Once upon a time, back in the ’70s, there were full-sized cars. And unlike today, lots of people bought them. Single people, families, professionals, you name it. It was the Time Before SUVs And Combovers..Oops, I Mean Crossovers. People bought actual cars. True, there were SUVs and Jeeps and pickup trucks, but people who bought them back then were more likely to use them for something besides schlepping to work and dropping the kids off at school. There were, of course, any number of compact, subcompact and mid-sized cars, but back in 1976, there were still plenty of people who stepped up to a big Chevrolet. And the Caprice Classic was the Broughamiest of them all.
May I present the 1976 Chevrolet Caprice Classic Sport Sedan? 4,314 pounds of full-sized, V8-powered, rear wheel drive luxury, just like countless American cars before it. For someone who wanted a loaded car with all the power gadgets-stuff that would be common on a 2017 Fiesta but was strictly first-cabin accoutrements in 1976, this was the way to go. Oh sure, you could get an Impala with many, many options ladled on, but even then you wouldn’t be able to tell all your neighbors you had just bought a new Caprice. And of course, you’d miss out on the flossier grille, special wheel covers, fender skirts, and all other sorts of gingerbread and extra woodgrain trim that came on the Caprice Classic only.
Upon waltzing into your friendly local Chevy dealer, you would be presented with a choice of four different Caprice models to inspect: The Coupe, Landau Coupe (with color-keyed wheel covers, pin stripes and of course a padded Landau top), four-door Sedan and four-door Sport Sedan.
The Sport Sedan was the four-door hardtop, with pillarless styling and its own roof design, with an opera window built into the C-pillar. At $5,078, it was $65 dearer than the more formal pillared sedan, which started at $5,013. Rounding out the lineup were the standard coupe at $5,043 and the Landau coupe at $5,284.

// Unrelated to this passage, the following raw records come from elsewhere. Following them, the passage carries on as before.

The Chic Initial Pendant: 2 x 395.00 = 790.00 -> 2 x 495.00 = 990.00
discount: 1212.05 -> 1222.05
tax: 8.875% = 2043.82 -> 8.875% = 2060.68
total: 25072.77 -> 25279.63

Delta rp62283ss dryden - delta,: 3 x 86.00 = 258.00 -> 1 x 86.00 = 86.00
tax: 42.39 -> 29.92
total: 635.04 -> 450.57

There were, in addition, two Caprice Estate Wagons, in six- and nine-passenger variants, but GM was still considering the wagons a separate line, so they were not shown in the Caprice/Impala showroom brochure. Wagons got their own catalog. The six-passenger version ran $5,429 and the nine-passenger wagon was $5,546, the most expensive Caprice and most expensive big Chevrolet that year.

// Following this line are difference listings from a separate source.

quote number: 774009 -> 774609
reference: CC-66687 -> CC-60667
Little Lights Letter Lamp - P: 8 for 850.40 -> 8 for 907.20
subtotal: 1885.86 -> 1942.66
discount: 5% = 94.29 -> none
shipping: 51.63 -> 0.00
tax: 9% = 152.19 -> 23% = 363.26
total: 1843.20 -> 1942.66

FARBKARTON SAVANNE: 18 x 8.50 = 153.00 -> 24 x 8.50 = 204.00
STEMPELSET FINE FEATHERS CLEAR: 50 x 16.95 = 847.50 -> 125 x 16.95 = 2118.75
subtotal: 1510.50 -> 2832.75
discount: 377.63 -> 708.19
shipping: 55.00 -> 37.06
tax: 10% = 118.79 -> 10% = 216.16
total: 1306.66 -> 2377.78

But let’s get back to the featured car for today, a 1976 Sport Sedan owned by Jason Bagge, a fellow car nut and also the owner of the ’76 Ninety-Eight Regency also featured here recently. This 1976 Caprice Classic was sold new at Buchanan Chevrolet Co. in Spokane, Washington, on March 10, 1976.
According to the original window sticker, the base price was $5,077.65, but the original owner of this car liked options, so the grand total for this luxury road-going Chris-Craft was $6,660.85. Options included the four-barrel, 350 V8, deluxe color-keyed seat belts, Four Season air conditioning, Cruise-Master speed control, bumper guards, intermittent wipers, and a white vinyl roof.
Jason had been trying to buy this car for seven years. The price was always a tad optimistic, so he’d pass, but it would keep on popping up for sale again every now and then. About two years ago it came up once again, but he was disheartened to see it had gotten the gigantic-wheel treatment.
Now the price was even more prohibitive, because if he ever got it he’d have to put it back to stock. But late last year, it finally came up again, this time with a different seller, and he got it for the right price. It still had the big wheels on it, but it is a very clean car with only 63,000 miles on it, so he pulled the trigger.
And immediately got to work. Here is a one-two-three photo set showing the car’s return to factory appearance over the course of one evening, shortly after purchase. Of course you can’t see the beers consumed and cursing uttered!
The car is a tribute to Jason’s grandparents. They drove Cadillacs, and his grandfather traded them in every two years for a new one. As the Innsbruck Blue and White was his grandmother’s favorite color combination, this car reminded him of her and all the cars they had back then.
So while he does buy and sell cars pretty frequently (the Olds I previously wrote up will likely soon be sold and replaced with a ’76 Sedan de Ville, for instance), this one is here to stay, as a tribute to his grandmother. Though he’s already gotten several offers while out driving it!
The car is still a work in progress. Other than the wheels and tires, the ride height has been lowered back to factory settings, the grille and various other trim bits have been refurbished, and some paint touch-up has been done as well.
A new white vinyl roof will be installed at some point in the near future, as time and finances permit. He found out the top can be touched up with Rustoleum, which will brighten up the faded original material and seal it until the new top goes on.
The interior is in remarkably good condition, needing very little to spruce it up. Even the driver’s seat is in great shape! Not bad for a 41-year old car.
In the 2-3 years I’ve known Jason he has done this magic to, conservatively, thirty cars. This car, when done, will be a show car. It’s always great to meet a fellow gearhead, and Jason is saving classics, one Brougham at a time! A lot of these 1971-76 Chevrolets get turned into neon-hued customs with giant chrome wheels, so clean originals like this are very hard to find. It seems to affect the ’70s Chevrolets only; similar-vintage Pontiacs, Buicks, Oldses and Cadillacs are much easier to find in clean original shape. Good to know this one has a good, permanent home, so 20 years from now people will know what these cars used to look like!